La recherche académique en sciences sociales butte également sur les questions de définition du terrorisme. En 1992, Alex Schmid et Albert Jongman avaient dénombré dans une étude devenue canonique pas moins de 109 définitions du terrorisme employées par les universitaires[10], diversité confirmée par une étude plus récente menée par Léonard Weinberg, Ami Pedazhur et Sivan HIrsch-Hoefler comptabilisant 73 définitions différentes employées dans 55 articles portant sur le terrorisme[11]. En dépit de ces concours de définition, la recherche a produit un certain nombre de descripteurs du terrorisme. Ces éléments-clés s’apparentent à l’utilisation de la violence physique létale, au caractère politique de l’acte terroriste et de son aspect communicationnel. Enfin, comme le suggèrent les décisions portées par le droit international, le ciblage de non-combattants semble central.

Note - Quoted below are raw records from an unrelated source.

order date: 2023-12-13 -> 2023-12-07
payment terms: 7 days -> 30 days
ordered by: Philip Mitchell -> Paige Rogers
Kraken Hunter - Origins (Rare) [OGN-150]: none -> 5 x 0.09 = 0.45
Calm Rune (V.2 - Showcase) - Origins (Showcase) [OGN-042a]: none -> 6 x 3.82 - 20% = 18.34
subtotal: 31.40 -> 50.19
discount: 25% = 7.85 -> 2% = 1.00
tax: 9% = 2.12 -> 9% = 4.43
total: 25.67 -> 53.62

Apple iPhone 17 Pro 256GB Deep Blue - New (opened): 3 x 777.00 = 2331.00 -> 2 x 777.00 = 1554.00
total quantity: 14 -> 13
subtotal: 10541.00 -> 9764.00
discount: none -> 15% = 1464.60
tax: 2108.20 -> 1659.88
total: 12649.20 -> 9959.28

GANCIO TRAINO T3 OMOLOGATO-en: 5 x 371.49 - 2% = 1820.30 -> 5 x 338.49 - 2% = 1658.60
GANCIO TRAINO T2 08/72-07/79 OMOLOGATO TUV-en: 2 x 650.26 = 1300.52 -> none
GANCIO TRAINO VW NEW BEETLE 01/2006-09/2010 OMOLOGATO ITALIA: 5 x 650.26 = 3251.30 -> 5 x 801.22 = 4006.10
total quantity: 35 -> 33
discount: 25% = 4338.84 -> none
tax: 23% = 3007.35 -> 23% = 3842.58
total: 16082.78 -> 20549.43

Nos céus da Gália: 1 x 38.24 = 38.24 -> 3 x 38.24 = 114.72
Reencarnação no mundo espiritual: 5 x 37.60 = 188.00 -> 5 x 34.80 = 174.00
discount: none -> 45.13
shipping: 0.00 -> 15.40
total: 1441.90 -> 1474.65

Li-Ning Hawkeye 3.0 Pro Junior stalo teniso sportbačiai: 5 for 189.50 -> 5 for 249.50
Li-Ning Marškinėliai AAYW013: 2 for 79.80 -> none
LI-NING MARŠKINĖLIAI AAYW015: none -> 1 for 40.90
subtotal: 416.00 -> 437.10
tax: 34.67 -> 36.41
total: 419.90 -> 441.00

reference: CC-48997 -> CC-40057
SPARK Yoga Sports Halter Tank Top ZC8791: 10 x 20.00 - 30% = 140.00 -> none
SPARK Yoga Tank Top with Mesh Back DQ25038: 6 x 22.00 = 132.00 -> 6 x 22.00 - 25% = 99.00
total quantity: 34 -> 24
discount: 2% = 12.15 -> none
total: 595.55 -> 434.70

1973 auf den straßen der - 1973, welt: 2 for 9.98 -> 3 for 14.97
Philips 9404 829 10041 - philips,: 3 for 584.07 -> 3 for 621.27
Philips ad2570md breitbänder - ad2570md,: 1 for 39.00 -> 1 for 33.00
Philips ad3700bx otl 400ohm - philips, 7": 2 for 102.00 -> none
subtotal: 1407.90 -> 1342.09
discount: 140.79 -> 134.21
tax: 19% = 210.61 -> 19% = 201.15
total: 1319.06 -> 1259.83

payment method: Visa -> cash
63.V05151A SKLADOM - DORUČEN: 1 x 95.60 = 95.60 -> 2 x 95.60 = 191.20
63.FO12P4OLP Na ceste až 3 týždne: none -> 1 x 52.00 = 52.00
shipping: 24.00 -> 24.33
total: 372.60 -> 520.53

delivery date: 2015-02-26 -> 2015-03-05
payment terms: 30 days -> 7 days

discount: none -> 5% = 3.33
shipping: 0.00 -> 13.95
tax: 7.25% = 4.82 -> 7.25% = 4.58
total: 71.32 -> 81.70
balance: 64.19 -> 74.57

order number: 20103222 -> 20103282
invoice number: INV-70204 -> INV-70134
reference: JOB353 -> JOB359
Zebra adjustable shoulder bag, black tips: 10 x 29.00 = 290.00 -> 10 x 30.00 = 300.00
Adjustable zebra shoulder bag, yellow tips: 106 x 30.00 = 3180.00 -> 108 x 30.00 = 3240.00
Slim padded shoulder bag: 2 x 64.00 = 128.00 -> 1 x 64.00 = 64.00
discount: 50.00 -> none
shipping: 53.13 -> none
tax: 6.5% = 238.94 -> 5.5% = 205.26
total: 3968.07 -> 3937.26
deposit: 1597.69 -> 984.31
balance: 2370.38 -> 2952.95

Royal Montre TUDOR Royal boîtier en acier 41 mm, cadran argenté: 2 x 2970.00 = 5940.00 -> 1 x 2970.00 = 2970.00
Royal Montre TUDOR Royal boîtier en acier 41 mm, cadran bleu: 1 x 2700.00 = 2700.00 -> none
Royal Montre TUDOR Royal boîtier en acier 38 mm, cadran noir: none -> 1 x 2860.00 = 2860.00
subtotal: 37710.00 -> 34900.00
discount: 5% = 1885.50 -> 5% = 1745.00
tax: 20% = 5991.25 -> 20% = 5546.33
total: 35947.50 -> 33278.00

L’anatomie du terrorisme a donc ceci de particulier qu’elle implique une cascade des effets : la mort ou des blessures pour certains, l'anxiété et la peur pour beaucoup d'autres, la dégradation ou la déstabilisation de l'ordre social pour tous[12]. D’un point de vue utilitariste, le terrorisme apparaît alors en creux comme une forme de violence politique particulièrement parcimonieuse dans l’économie des corps : un minimum de dégâts pour un maximum d’effet, puisqu’il ne s’agit pas d’atteindre les capacités physiques et matérielles de l’ennemi mais bien de contraindre des membres d’une population autre que les cibles immédiates. Ce qu’il s’agit de repérer précisément, c’est donc que le terrorisme, compris au minimum comme la prise de non-combattants pour cibles dans l’objectif d’influer sur une politique précise, est essentiellement une méthode - et non une idéologie ou encore moins une identité - qui peut être utilisée ou non par les groupes impliqués dans une lutte politique. Fondamentalement, il s'agit de l’un des procédés à disposition des groupes armés au sein de leur répertoire de l'action collective[13].